Change is sometimes very hard to deal with, especially in the economy where it seems like we are constantly seeing some companies and jobs destroyed while new ones are created, says host Mary Walden. She asks her husband, N.C. State economist Mike Walden, “Is this a new phenomenon?”
Mike Walden: “It really isn’t, Mary. It may have speeded up, but it’s not a new phenomenon. In fact, a famous economist coined the term about 60 years ago ‘creative destructionism.’ In modern economies where people are free to move between types of employment, and businesses are free to start companies or tear down companies, you’re going to have constant change. You’re going to have some kind of products and services replacing other kinds of products and services.

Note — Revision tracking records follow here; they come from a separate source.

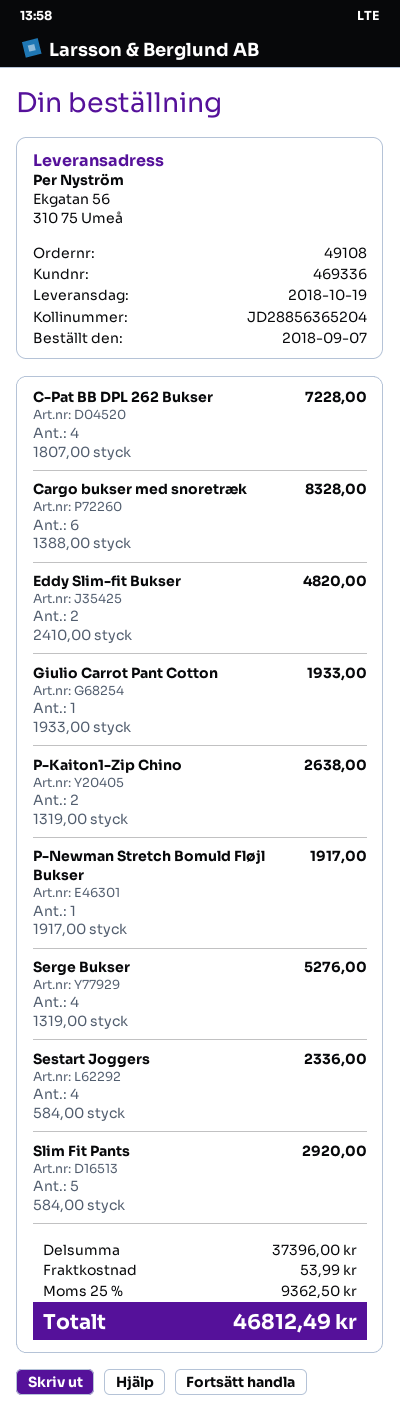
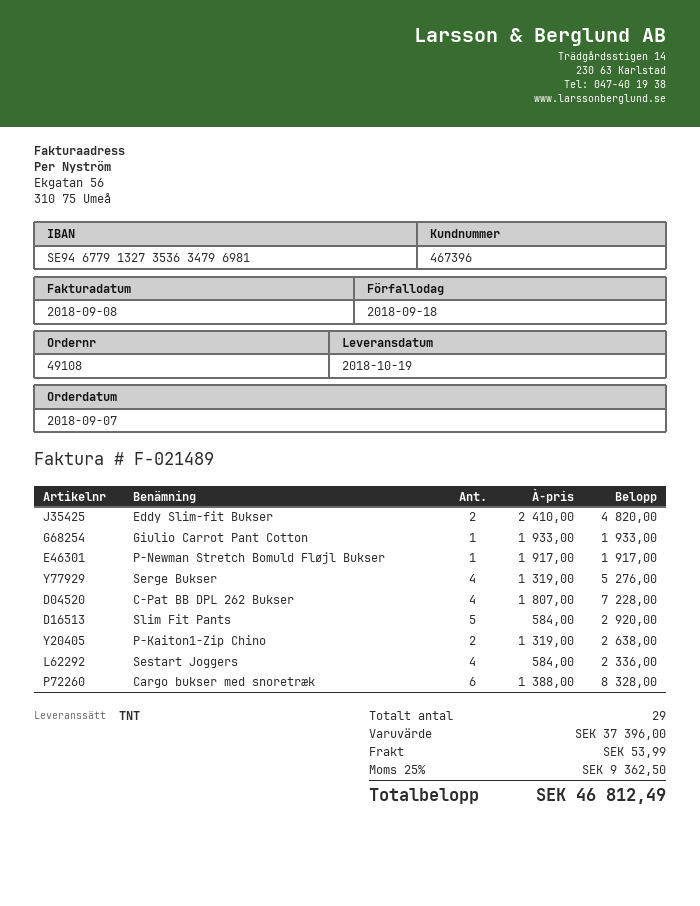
customer number: 469336 -> 467396

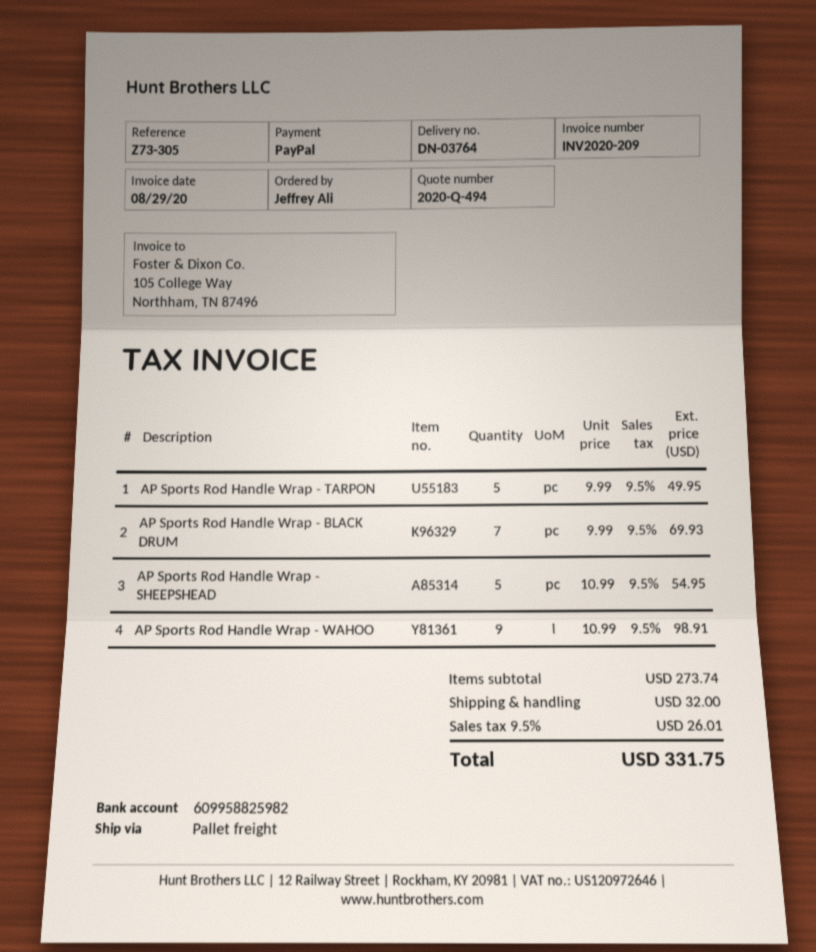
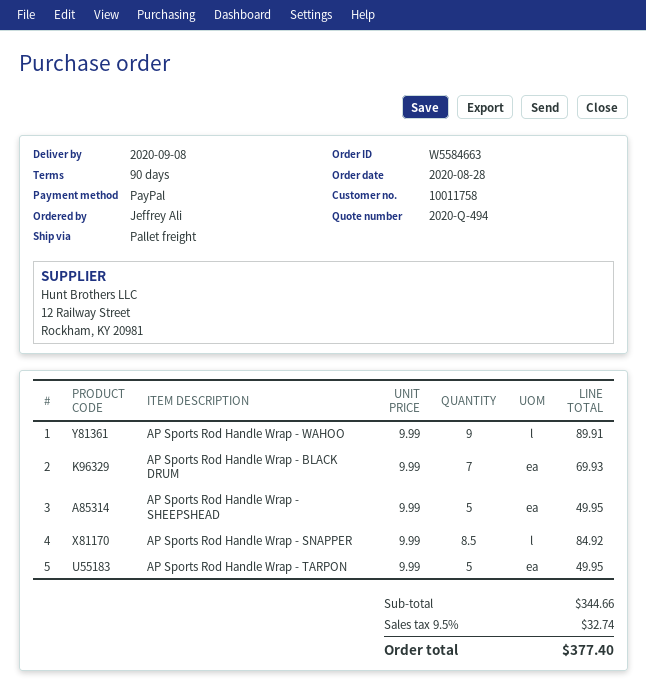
AP Sports Rod Handle Wrap - SHEEPSHEAD: 5 x 10.99 = 54.95 -> 5 x 9.99 = 49.95
AP Sports Rod Handle Wrap - WAHOO: 9 x 10.99 = 98.91 -> 9 x 9.99 = 89.91
AP Sports Rod Handle Wrap - SNAPPER: none -> 8.5 x 9.99 = 84.92
subtotal: 273.74 -> 344.66
shipping: 32.00 -> none
tax: 9.5% = 26.01 -> 9.5% = 32.74
total: 331.75 -> 377.40

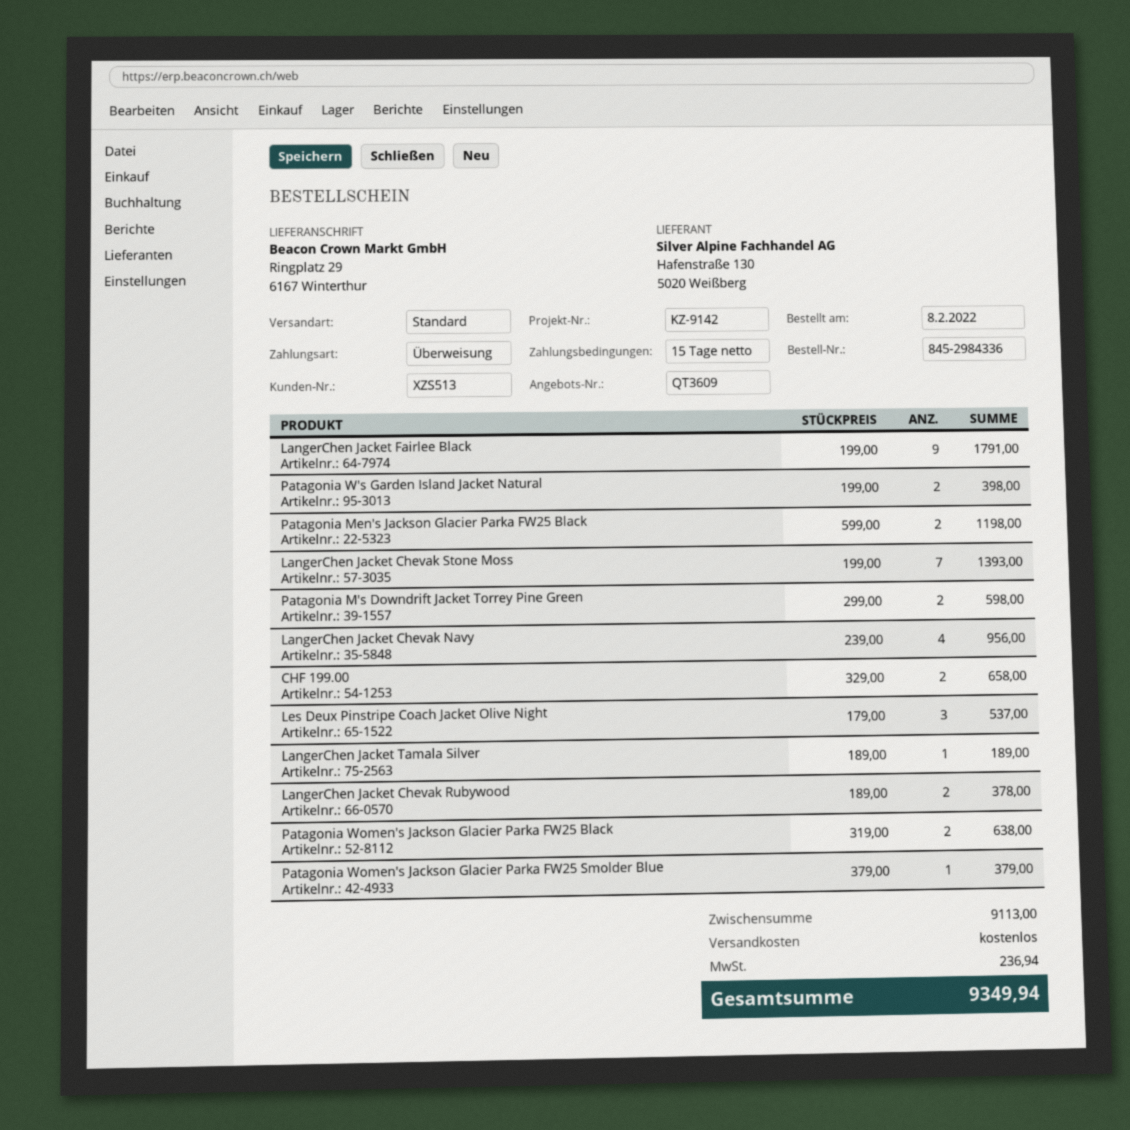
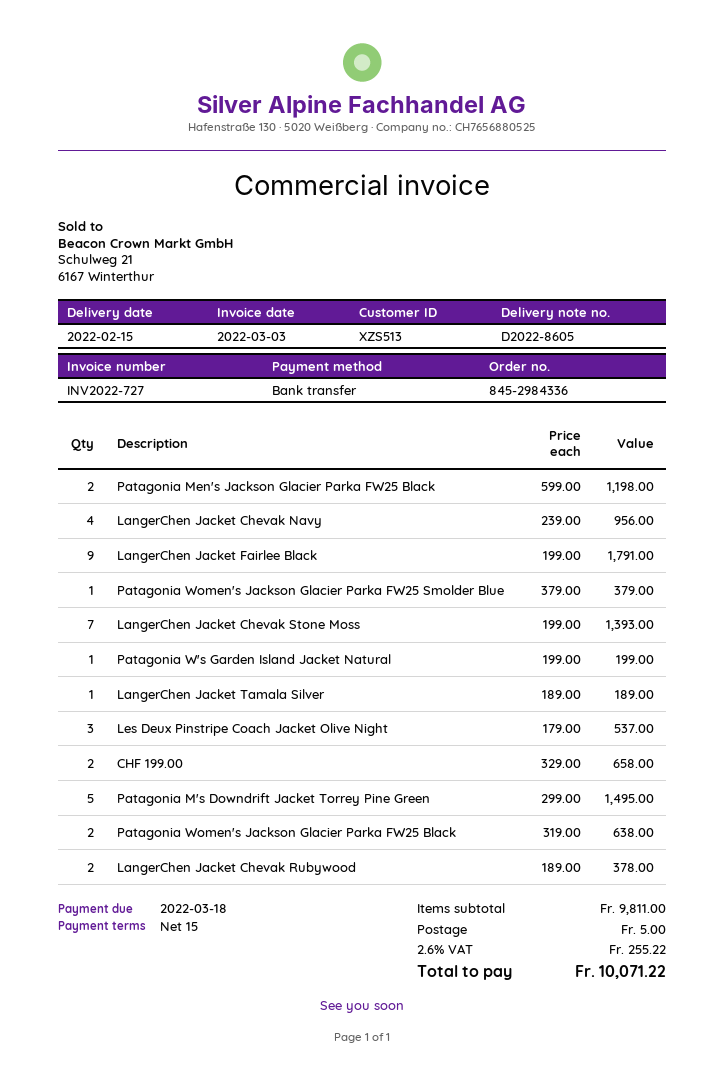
Patagonia W's Garden Island Jacket Natural: 2 x 199.00 = 398.00 -> 1 x 199.00 = 199.00
Patagonia M's Downdrift Jacket Torrey Pine Green: 2 x 299.00 = 598.00 -> 5 x 299.00 = 1495.00
subtotal: 9113.00 -> 9811.00
shipping: 0.00 -> 5.00
tax: 236.94 -> 255.22
total: 9349.94 -> 10071.22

“For example, we look at our country just recently to cite a couple of examples: We’ve had a computer replace the typewriter. We’ve had digital cameras replace film cameras. And what this means, for example, is that companies in the past that did well selling typewriters or making film and selling film cameras, they’re not doing well today. In fact Kodak is a prime example of that.
“And what this therefore means is that some people are going to lose their jobs if they work in those kinds of companies, but hopefully there are other kinds of jobs that open in other companies. And so, you have this constant shift in this, constant dynamic in modern economies. It does mean that, in general, economies make progress over time, but is a very bumpy ride, and it takes a lot of change imposed on workers.”